Include in the reply only the lines from the start of the data below through the line containing "position:absolute; left:19px; top:298px;", reproduced exactly and with no pictures.

****

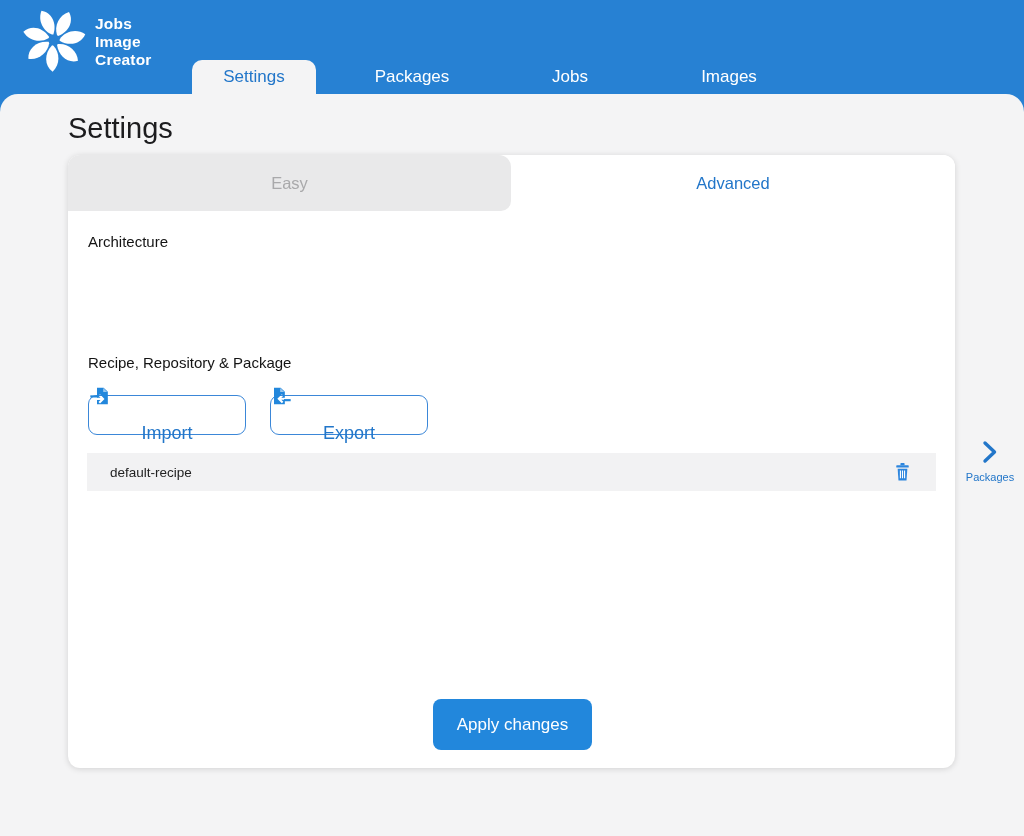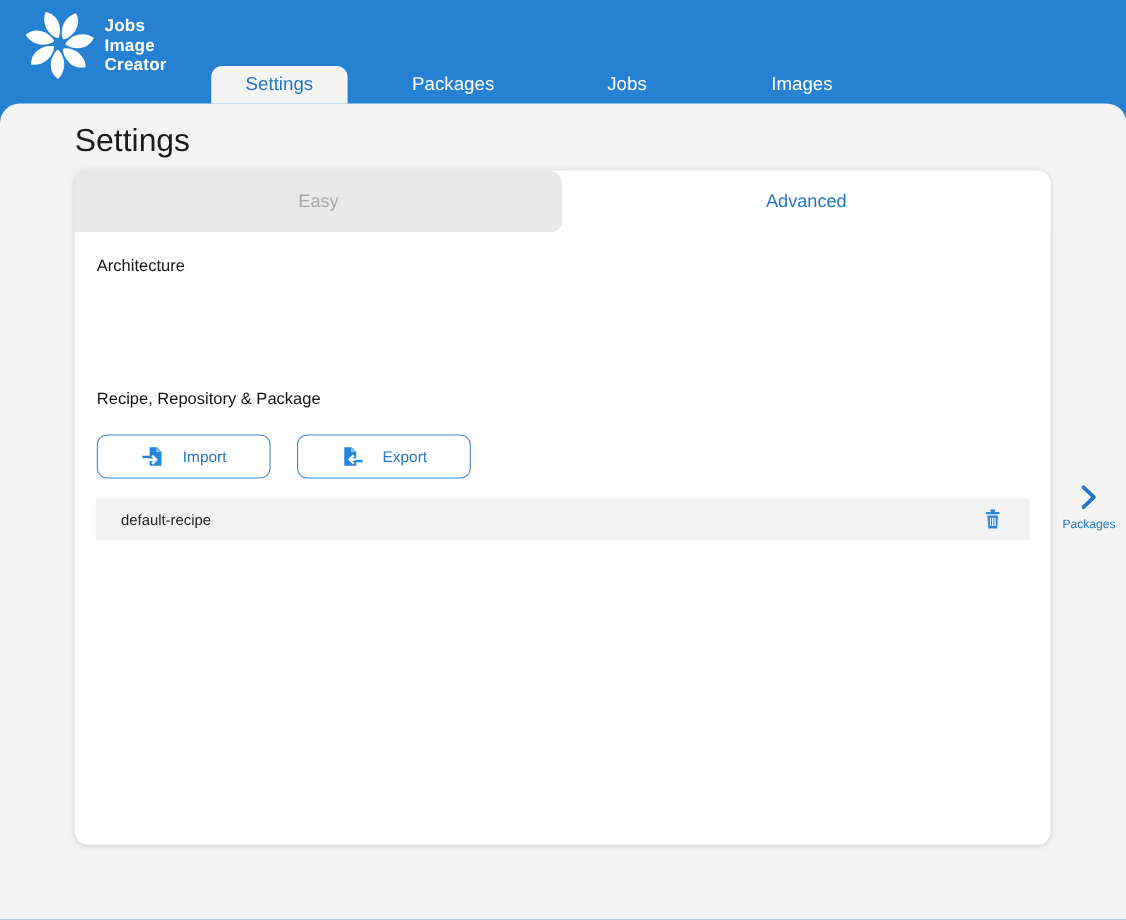--- a/index.html
+++ b/index.html
@@ -43,23 +43,24 @@
   .select {
     position:absolute; left:20px; top:118px; width:710px; height:47px;
     border:1px solid #3b87d8; border-radius:9px; background:#fff;
     display:flex; align-items:center; justify-content:space-between;
     padding:0 22px; cursor:pointer;
   }
   .select-value { font-size:13.5px; color:#232323; }
   .btn-row { position:absolute; left:20px; top:240px; display:flex; gap:24px; }
   .io-btn {
     width:158px; height:40px; background:#fff; border:1px solid #3b87d8;
-    border-radius:9px; display:flex; align-items:center; justify-content:center;
-    gap:17px; color:#2276c9; font-size:14px; cursor:pointer;
+    border-radius:9px; display:flex; justify-content:center;
+    gap:17px; color:#2276c9; font-size:18px; cursor:pointer;
     font-family:"Liberation Sans", sans-serif;
+    flex-direction:column;
   }
   .recipe-row {
     position:absolute; left:19px; top:298px; width:849px; height:38px;
     background:#f2f2f3; display:flex; align-items:center;
     justify-content:space-between; padding:0 25px 0 23px;
   }
   .recipe-name { font-size:13.5px; color:#232323; }
   .trash-btn { width:17px; height:18px; cursor:pointer; display:flex; }
   .apply-btn {
     position:absolute; left:365px; top:544px; width:159px; height:51px;
@@ -147,20 +148,21 @@
         <span class="trash-btn">
           <svg width="17" height="18" viewBox="0 0 24 26">
             <rect x="9" y="0" width="6" height="3.4" rx="1" fill="#2d86de"></rect>
             <rect x="3" y="3.4" width="18" height="3.2" rx="1" fill="#2d86de"></rect>
             <path d="M5 8.2 h14 l-1.2 17 H6.2 Z" fill="#2d86de"></path>
             <path d="M9 11 v11 M12 11 v11 M15 11 v11" stroke="#ffffff" stroke-width="1.6"></path>
           </svg>
         </span>
       </div>
 
+      <button class="apply-btn">Apply changes</button>
     </div>
   </div>
 
   <div class="side-toggle">
     <span style="display:flex">
       <svg width="16" height="24" viewBox="0 0 16 24">
         <path d="M3 3 L12.5 12 L3 21" fill="none" stroke="#2276c9" stroke-width="3.4" stroke-linecap="round" stroke-linejoin="round"></path>
       </svg>
     </span>
     <span class="side-label">Packages</span>

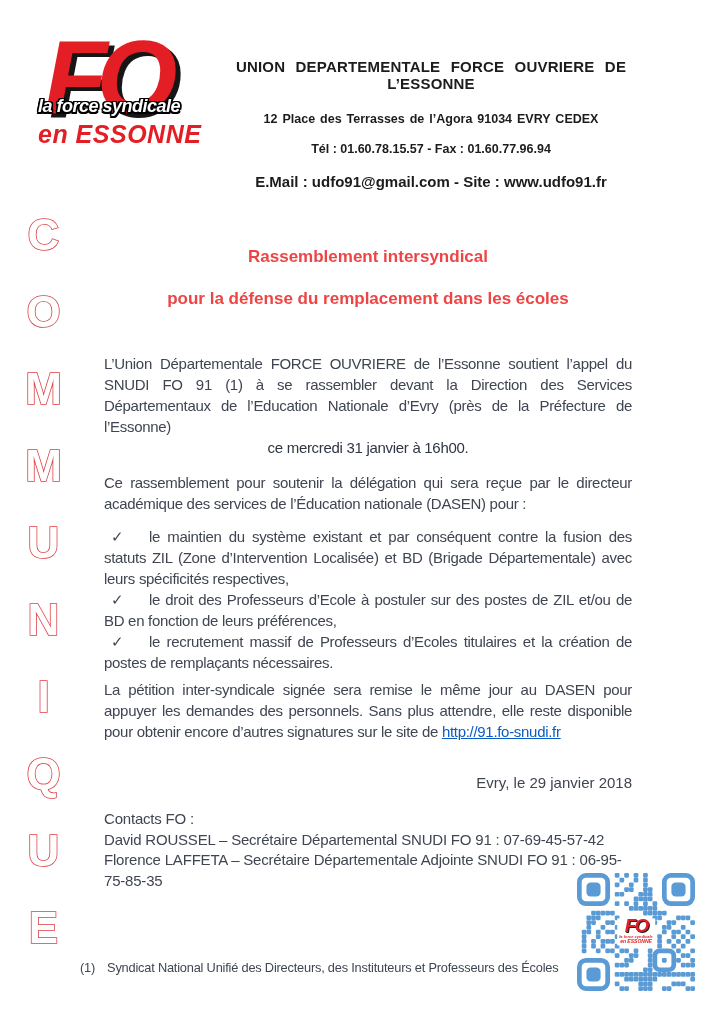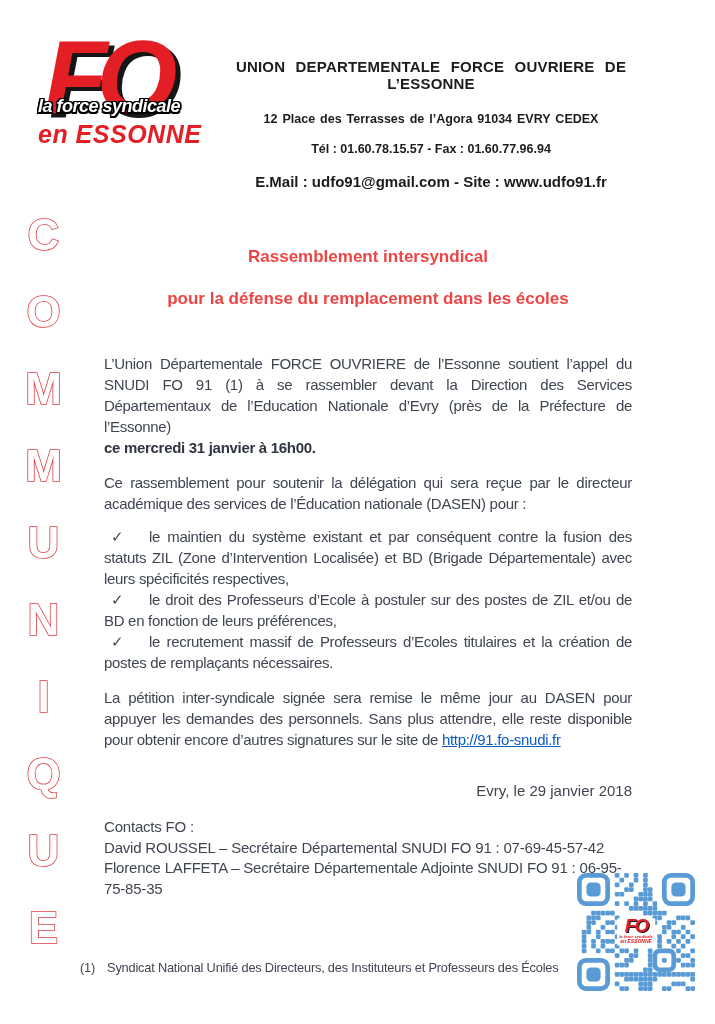--- a/index.html
+++ b/index.html
@@ -56,25 +56,25 @@
     position:absolute; left:104px; top:246px; width:528px;
     font-size:15px; line-height:21px; letter-spacing:-0.3px;
     color:#3f4551; text-align:justify;
   }
   .doc-title { text-align:center; text-align-last:center; color:#ef4444; font-weight:700; font-size:17px; letter-spacing:0; }
   .t1 { margin-bottom:21px; }
   .t2 { margin-bottom:44px; }
   .para { margin:0; }
   .p1 { margin-bottom:14px; }
   .p1-normal { display:block; text-align:justify; text-align-last:justify; }
-  .p1-bold { display:block; font-weight:700; color:#2f3542; text-align:left; }
+  .p1-bold { display:block; font-weight:400; color:#2f3542; text-align:center; }
   .p2 { margin-bottom:12px; }
   .bullet { margin:0; }
   .check { display:inline-block; width:45px; padding-left:7px; letter-spacing:0; }
-  .p3 { margin-top:14px; }
+  .p3 { margin-top:6px; }
   .link { color:#0b5cc4; text-decoration:underline; cursor:pointer; }
   .dateline { margin-top:30px; text-align:right; text-align-last:right; letter-spacing:0; }
   .contacts { margin-top:16px; line-height:20.5px; text-align:left; text-align-last:left; letter-spacing:-0.2px; }
 
   
   .qr { position:absolute; left:577px; top:873px; width:118px; height:118px; }
   .qr-canvas, .qr-canvas svg { position:absolute; inset:0; width:118px; height:118px; }
   .qr-logo {
     position:absolute; left:50%; top:50%; transform:translate(-50%,-50%);
     background:#fff; padding:0 2px 1px 2px; text-align:center; line-height:1;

****

# Response to the exercise
--- a/index.html
+++ b/index.html
@@ -43,23 +43,24 @@
   .select {
     position:absolute; left:20px; top:118px; width:710px; height:47px;
     border:1px solid #3b87d8; border-radius:9px; background:#fff;
     display:flex; align-items:center; justify-content:space-between;
     padding:0 22px; cursor:pointer;
   }
   .select-value { font-size:13.5px; color:#232323; }
   .btn-row { position:absolute; left:20px; top:240px; display:flex; gap:24px; }
   .io-btn {
     width:158px; height:40px; background:#fff; border:1px solid #3b87d8;
-    border-radius:9px; display:flex; align-items:center; justify-content:center;
-    gap:17px; color:#2276c9; font-size:14px; cursor:pointer;
+    border-radius:9px; display:flex; justify-content:center;
+    gap:17px; color:#2276c9; font-size:18px; cursor:pointer;
     font-family:"Liberation Sans", sans-serif;
+    flex-direction:column;
   }
   .recipe-row {
     position:absolute; left:19px; top:298px; width:849px; height:38px;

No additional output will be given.